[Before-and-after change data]
——

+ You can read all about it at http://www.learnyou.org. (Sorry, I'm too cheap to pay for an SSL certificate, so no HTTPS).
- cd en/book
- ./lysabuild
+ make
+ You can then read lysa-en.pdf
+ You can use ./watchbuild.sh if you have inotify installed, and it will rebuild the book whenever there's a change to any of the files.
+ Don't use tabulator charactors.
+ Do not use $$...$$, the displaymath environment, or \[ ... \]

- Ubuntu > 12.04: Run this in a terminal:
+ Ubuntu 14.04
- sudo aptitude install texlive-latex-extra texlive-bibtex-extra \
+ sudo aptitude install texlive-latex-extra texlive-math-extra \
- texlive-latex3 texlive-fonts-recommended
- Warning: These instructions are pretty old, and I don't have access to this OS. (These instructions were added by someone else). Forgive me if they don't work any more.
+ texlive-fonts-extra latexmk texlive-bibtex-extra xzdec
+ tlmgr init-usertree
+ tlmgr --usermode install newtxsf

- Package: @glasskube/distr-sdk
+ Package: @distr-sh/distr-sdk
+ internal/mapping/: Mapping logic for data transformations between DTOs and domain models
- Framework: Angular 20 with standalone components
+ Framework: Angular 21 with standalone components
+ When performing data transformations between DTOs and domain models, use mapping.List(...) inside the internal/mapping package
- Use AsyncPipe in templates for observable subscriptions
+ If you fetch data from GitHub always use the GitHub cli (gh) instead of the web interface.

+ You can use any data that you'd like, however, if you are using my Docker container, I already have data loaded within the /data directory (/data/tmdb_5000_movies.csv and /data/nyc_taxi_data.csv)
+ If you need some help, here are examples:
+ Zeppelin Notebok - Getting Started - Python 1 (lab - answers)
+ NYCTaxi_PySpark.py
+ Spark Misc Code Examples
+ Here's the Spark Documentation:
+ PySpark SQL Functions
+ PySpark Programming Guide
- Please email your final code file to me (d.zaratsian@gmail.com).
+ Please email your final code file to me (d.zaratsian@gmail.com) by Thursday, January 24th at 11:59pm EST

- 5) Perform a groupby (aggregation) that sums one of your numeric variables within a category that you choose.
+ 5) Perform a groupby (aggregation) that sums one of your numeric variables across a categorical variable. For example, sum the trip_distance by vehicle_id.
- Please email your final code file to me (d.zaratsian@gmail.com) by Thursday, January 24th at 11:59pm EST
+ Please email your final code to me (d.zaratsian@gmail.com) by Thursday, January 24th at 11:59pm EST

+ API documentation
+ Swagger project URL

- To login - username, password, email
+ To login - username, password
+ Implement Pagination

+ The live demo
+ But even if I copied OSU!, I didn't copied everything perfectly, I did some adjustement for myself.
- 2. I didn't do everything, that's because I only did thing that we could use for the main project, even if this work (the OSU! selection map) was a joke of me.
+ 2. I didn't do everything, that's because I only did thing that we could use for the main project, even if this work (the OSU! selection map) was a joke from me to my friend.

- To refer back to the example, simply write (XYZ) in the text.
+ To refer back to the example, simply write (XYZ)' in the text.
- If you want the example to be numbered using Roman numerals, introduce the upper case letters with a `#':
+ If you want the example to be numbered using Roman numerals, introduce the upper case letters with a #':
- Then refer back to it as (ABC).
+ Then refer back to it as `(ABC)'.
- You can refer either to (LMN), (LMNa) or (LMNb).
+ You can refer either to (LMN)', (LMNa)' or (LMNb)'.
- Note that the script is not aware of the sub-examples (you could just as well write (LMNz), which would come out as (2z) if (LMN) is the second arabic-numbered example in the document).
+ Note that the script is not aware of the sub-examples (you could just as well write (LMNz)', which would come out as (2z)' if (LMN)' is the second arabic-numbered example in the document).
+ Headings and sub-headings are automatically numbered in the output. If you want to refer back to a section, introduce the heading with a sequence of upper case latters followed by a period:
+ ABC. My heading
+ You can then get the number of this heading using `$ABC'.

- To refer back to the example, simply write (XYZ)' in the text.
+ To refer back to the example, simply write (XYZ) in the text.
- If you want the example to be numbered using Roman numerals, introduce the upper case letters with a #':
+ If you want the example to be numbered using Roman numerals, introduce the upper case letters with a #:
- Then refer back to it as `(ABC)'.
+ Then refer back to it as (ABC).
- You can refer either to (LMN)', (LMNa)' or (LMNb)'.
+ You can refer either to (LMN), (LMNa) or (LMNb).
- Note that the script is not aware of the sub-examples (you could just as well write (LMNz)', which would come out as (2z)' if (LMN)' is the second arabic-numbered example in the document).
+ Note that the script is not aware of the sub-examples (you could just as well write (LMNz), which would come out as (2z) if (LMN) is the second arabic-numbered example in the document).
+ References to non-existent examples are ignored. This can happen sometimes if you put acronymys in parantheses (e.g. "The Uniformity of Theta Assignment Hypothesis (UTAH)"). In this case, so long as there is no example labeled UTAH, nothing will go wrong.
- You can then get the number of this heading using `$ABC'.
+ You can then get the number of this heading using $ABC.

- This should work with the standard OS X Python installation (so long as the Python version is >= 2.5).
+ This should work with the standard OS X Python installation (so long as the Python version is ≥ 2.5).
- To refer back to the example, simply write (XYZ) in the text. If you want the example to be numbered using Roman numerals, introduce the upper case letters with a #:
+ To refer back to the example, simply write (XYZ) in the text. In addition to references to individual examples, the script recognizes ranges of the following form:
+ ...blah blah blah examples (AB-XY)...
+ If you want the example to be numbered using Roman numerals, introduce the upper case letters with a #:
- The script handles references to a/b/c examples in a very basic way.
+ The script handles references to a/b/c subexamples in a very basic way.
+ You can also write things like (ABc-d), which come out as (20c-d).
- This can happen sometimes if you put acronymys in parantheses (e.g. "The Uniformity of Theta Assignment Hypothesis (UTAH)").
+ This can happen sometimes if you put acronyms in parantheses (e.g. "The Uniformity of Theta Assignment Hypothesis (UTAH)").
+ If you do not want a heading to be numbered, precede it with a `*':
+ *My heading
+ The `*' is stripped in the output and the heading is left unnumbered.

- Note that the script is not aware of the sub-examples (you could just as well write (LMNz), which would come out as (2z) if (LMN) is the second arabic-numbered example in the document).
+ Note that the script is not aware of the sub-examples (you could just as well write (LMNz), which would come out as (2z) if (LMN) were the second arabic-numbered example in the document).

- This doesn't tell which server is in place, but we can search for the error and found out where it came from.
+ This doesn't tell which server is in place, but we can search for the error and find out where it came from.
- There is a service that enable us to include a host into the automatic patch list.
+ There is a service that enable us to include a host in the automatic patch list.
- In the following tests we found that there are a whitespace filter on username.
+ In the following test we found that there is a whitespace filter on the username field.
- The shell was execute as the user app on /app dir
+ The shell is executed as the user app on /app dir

——

§ **What the task requires**: Copy the lines above exactly. Start with the line containing "- texlive-latex3 texlive-fonts-recommended", end with the line containing "the web interface.", and include both.

§ **Solution to the problem**:
- texlive-latex3 texlive-fonts-recommended
- Warning: These instructions are pretty old, and I don't have access to this OS. (These instructions were added by someone else). Forgive me if they don't work any more.
+ texlive-fonts-extra latexmk texlive-bibtex-extra xzdec
+ tlmgr init-usertree
+ tlmgr --usermode install newtxsf

- Package: @glasskube/distr-sdk
+ Package: @distr-sh/distr-sdk
+ internal/mapping/: Mapping logic for data transformations between DTOs and domain models
- Framework: Angular 20 with standalone components
+ Framework: Angular 21 with standalone components
+ When performing data transformations between DTOs and domain models, use mapping.List(...) inside the internal/mapping package
- Use AsyncPipe in templates for observable subscriptions
+ If you fetch data from GitHub always use the GitHub cli (gh) instead of the web interface.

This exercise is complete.